Bio.Structure: Macromolecular Structures

The Bio.Structure module provides functionality to manipulate macromolecular structures, and in particular to read and write Protein Data Bank (PDB) files. It is designed to be used for standard structural analysis tasks, as well as acting as a platform on which others can build to create more specific tools.

Parsing PDB files

To download a PDB file:


To parse a PDB file into a Structure-Model-Chain-Residue-Atom framework:

julia> struc = read(filepath_1EN2, PDB)
Name                        -  1EN2.pdb
Number of models            -  1
Chain(s)                    -  A
Number of residues          -  85
Number of point mutations   -  5
Number of other molecules   -  5
Number of water molecules   -  76
Number of atoms             -  614
Number of hydrogens         -  0
Number of disordered atoms  -  27

The elements of struc can be accessed as follows:

Command Returns Return type
struc[1] Model 1 Model
struc[1]['A'] Model 1, chain A Chain
struc['A'] The lowest model (model 1), chain A Chain
struc['A']["50"] Model 1, chain A, residue 50 AbstractResidue
struc['A'][50] Shortcut to above if it is not a hetero residue and the insertion code is blank AbstractResidue
struc['A']["H_90"] Model 1, chain A, hetero residue 90 AbstractResidue
struc['A'][50]["CA"] Model 1, chain A, residue 50, atom name CA AbstractAtom
struc['A'][15]["CG"]['A'] For disordered atoms, access a specific location Atom

Disordered atoms are stored in a DisorderedAtom container but calls fall back to the default atom, so disorder can be ignored if you are not interested in it.

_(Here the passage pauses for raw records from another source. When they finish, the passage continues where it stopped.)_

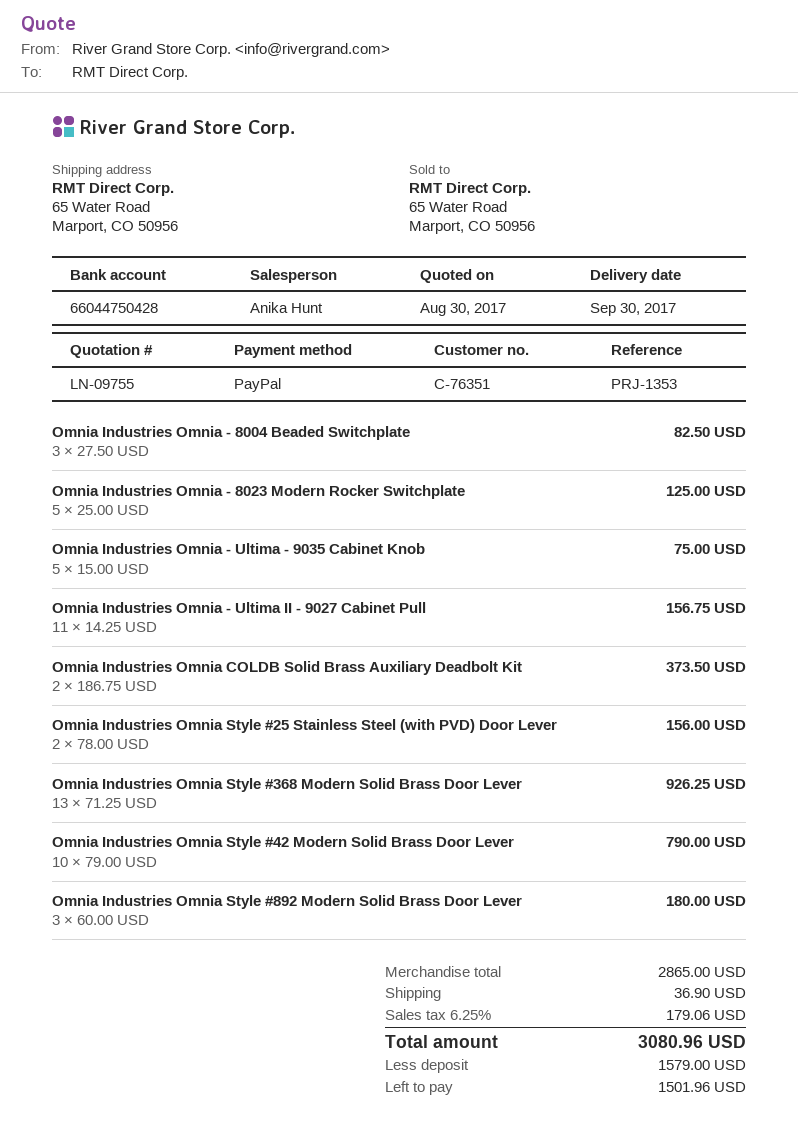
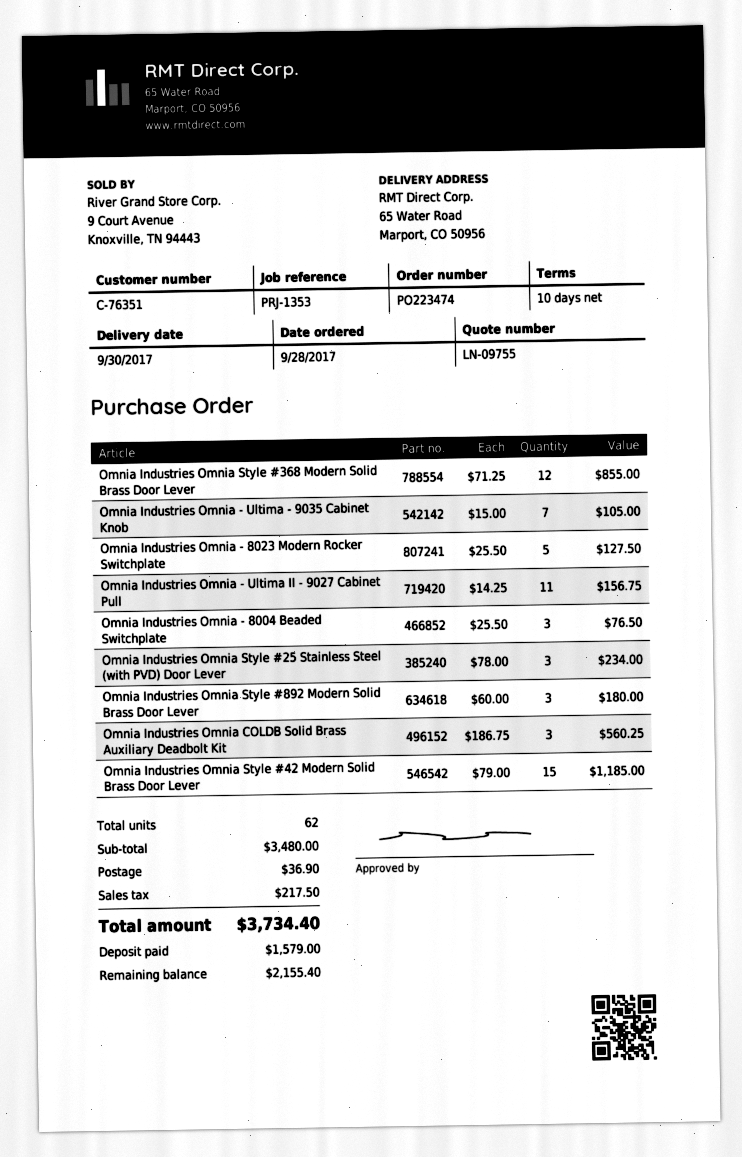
Omnia Industries Omnia - 8004 Beaded Switchplate: 3 x 27.50 = 82.50 -> 3 x 25.50 = 76.50
Omnia Industries Omnia - 8023 Modern Rocker Switchplate: 5 x 25.00 = 125.00 -> 5 x 25.50 = 127.50
Omnia Industries Omnia - Ultima - 9035 Cabinet Knob: 5 x 15.00 = 75.00 -> 7 x 15.00 = 105.00
Omnia Industries Omnia COLDB Solid Brass Auxiliary Deadbolt Kit: 2 x 186.75 = 373.50 -> 3 x 186.75 = 560.25
Omnia Industries Omnia Style #25 Stainless Steel (with PVD) Door Lever: 2 x 78.00 = 156.00 -> 3 x 78.00 = 234.00
Omnia Industries Omnia Style #368 Modern Solid Brass Door Lever: 13 x 71.25 = 926.25 -> 12 x 71.25 = 855.00
Omnia Industries Omnia Style #42 Modern Solid Brass Door Lever: 10 x 79.00 = 790.00 -> 15 x 79.00 = 1185.00
subtotal: 2865.00 -> 3480.00
tax: 179.06 -> 217.50
total: 3080.96 -> 3734.40
balance: 1501.96 -> 2155.40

Disordered residues (i.e. point mutations with different residue names) are stored in a DisorderedResidue container.

The idea is that disorder will only bother you if you want it to. See the Biopython discussion for more.

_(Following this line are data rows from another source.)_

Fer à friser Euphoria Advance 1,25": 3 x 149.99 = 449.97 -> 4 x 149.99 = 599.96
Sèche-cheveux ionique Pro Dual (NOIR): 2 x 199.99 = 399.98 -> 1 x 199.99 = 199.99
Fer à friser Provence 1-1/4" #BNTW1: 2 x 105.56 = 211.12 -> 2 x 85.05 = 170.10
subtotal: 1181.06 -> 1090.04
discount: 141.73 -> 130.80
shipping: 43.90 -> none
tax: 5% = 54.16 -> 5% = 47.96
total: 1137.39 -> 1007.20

Properties can be retrieved as follows:

Function Returns Return type
serial Serial number of an atom Int
atomname Name of an atom String
altlocid Alternative location ID of an atom Char
x x coordinate of an atom Float64
y y coordinate of an atom Float64
z z coordinate of an atom Float64
coords coordinates of an atom Array{Float64,1}
occupancy Occupancy of an atom (default is 1.0) Float64
tempfactor Temperature factor of an atom (default is 0.0) Float64
element Element of an atom (default is " ") String
charge Charge of an atom (default is " ") String
residue Residue an atom belongs to Residue
ishetero true if the residue or atom is a hetero residue/atom Bool
isdisorderedatom true if the atom is disordered Bool
pdbline PDB ATOM/HETATM record for an atom String
resname Residue name of a residue or atom String
resnumber Residue number of a residue or atom Int
inscode Insertion code of a residue or atom Char
resid Residue ID of an atom or residue (full=true includes chain) String
atomnames Atom names of the atoms in a residue, sorted by serial Array{String,1}
atoms Dictionary of atoms in a residue Dict{String, AbstractAtom}
isdisorderedres true if the residue has multiple residue names Bool
disorderedres Access a particular residue name in a DisorderedResidue Residue
chain Chain a residue or atom belongs to Chain
chainid Chain ID of a chain, residue or atom Char
resids Sorted residue IDs in a chain Array{String,1}
residues Dictionary of residues in a chain Dict{String, AbstractResidue}
model Model a chain, residue or atom belongs to Model
modelnumber Model number of a model, chain, residue or atom Int
chainids Sorted chain IDs in a model or structure Array{Char,1}
chains Dictionary of chains in a model or structure Dict{Char, Chain}
structure Structure a model, chain, residue or atom belongs to ProteinStructure
structurename Name of the structure an element belongs to String
modelnumbers Sorted model numbers in a structure Array{Int,1}
models Dictionary of models in a structure Dict{Int, Model}

The strip keyword argument determines whether surrounding whitespace is stripped for atomname, element, charge, resname and atomnames (default true).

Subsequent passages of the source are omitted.